録音とフィードバックを繰り返すことで、ルールではなく感覚として連音化が身についていきます。時間はかかりますが、確実に効果の出る方法です。
頻出連音化単語リストを作るコツ
効率良く連音化を身につけるには、自分専用の「頻出連音化単語リスト」を作ることも有効です。教科書やドラマ、歌詞の中でよく出てくる単語や表現をピックアップし、連音化した形とセットでメモしていきます。
例えば、次のような簡単な表をノートやメモアプリに作成します。
| 表記 | 品詞・意味 | 連音化例 | 発音メモ |
| 읽다 | 動詞 読む | 읽어요 → [일거요] | ㄹが表に出る |
| 옷 | 名詞 服 | 옷을 → [오슬] | ㅅが移動 |
| 없다 | 形容詞 ない | 없어요 → [업써요] | ㅄ+濃音化 |
こうしたリストを作る過程そのものが学習となり、あとで復習する際にも役立ちます。
特に、自分が聞き取りにくかった単語や、いつも発音でつまずく単語を重点的にリストアップし、繰り返し音読・シャドーイングすることで、弱点補強に直結します。
まとめ
韓国語の連音化は、一見複雑で例外だらけに見えますが、実際には「パッチム+母音」の連結を中心とした明確なルールに基づいています。
基本連音化、子音別パターン、二重パッチム、そして鼻音化や流音化との関係を整理して理解することで、ハングル表記と実際の発音のギャップを埋めることができます。

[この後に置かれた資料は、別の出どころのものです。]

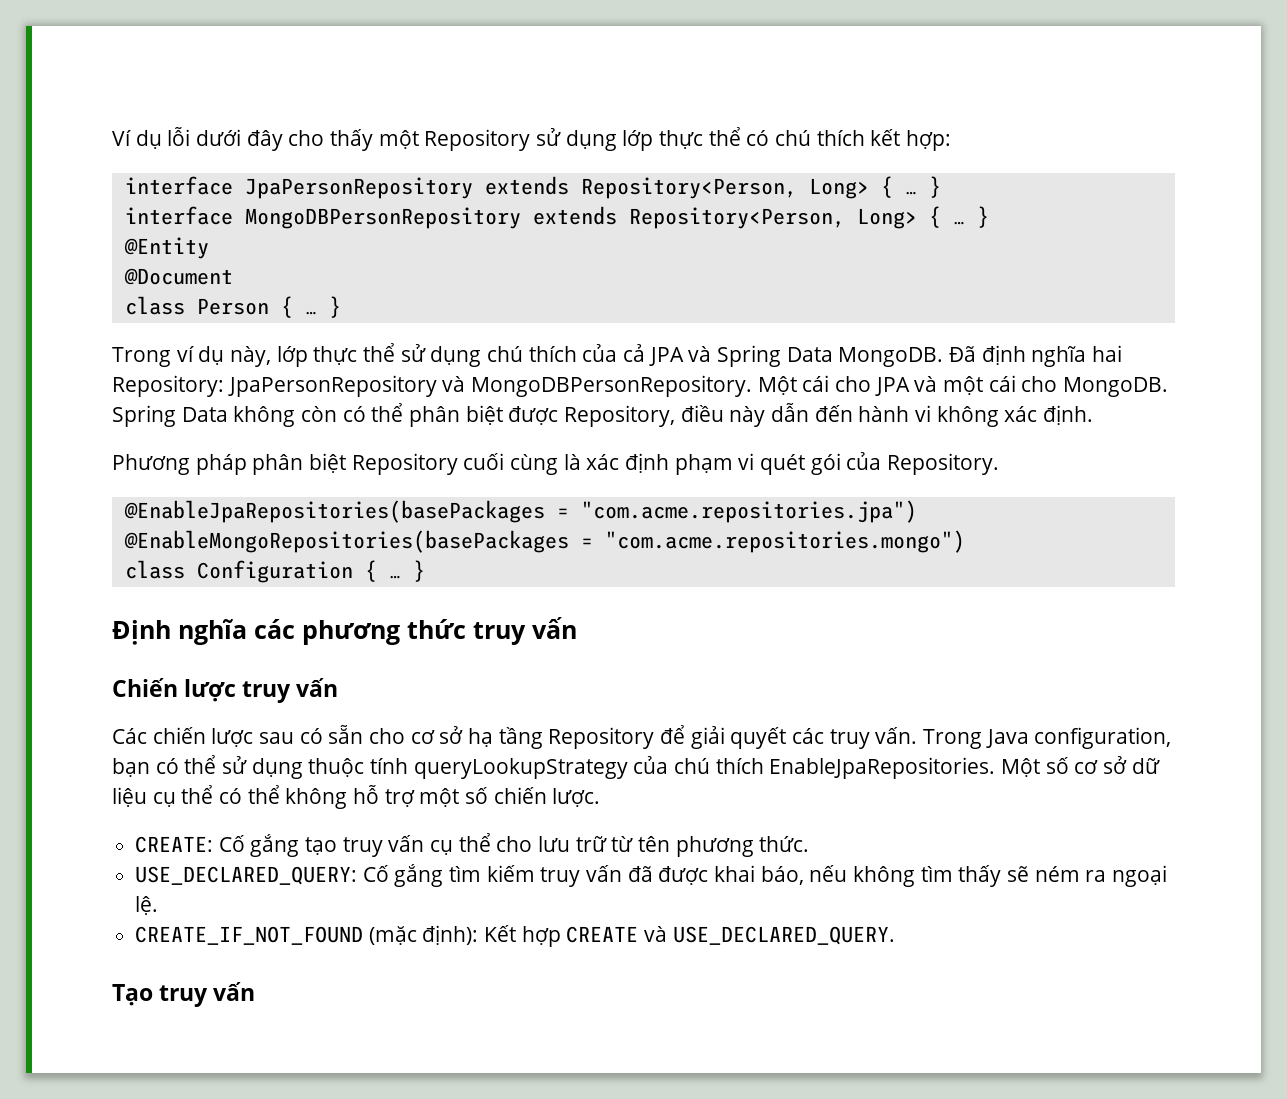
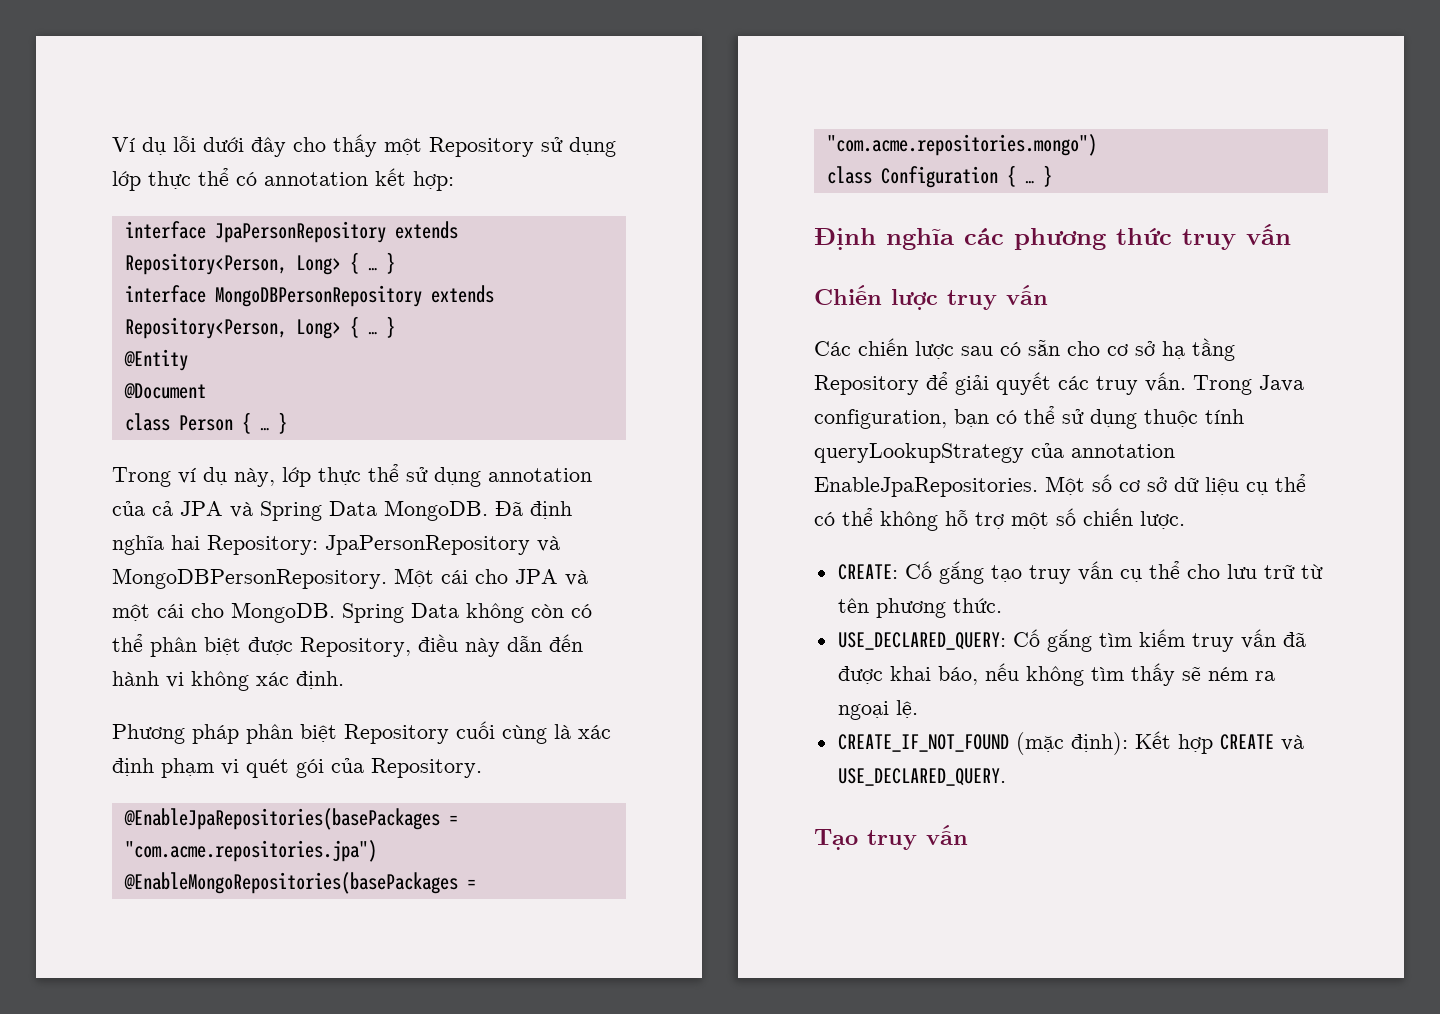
- Ví dụ lỗi dưới đây cho thấy một Repository sử dụng lớp thực thể có chú thích kết hợp:
+ Ví dụ lỗi dưới đây cho thấy một Repository sử dụng lớp thực thể có annotation kết hợp:
- Trong ví dụ này, lớp thực thể sử dụng chú thích của cả JPA và Spring Data MongoDB.
+ Trong ví dụ này, lớp thực thể sử dụng annotation của cả JPA và Spring Data MongoDB.
- Trong Java configuration, bạn có thể sử dụng thuộc tính queryLookupStrategy của chú thích EnableJpaRepositories.
+ Trong Java configuration, bạn có thể sử dụng thuộc tính queryLookupStrategy của annotation EnableJpaRepositories.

連音化を本当に自分のものにするには、ルールを読むだけでなく、音声を伴う反復練習が不可欠です。シャドーイング、自分の発音の録音、頻出単語リスト作成といった学習法を組み合わせ、日々の学習に取り入れてみて下さい。
連音化が聞き取れるようになると、ドラマやKポップの歌詞、ニュースなどの理解度が一気に上がり、韓国語学習がさらに楽しくなります。今日学んだ一覧とルールを活用して、発音とリスニングのレベルアップにつなげていきましょう。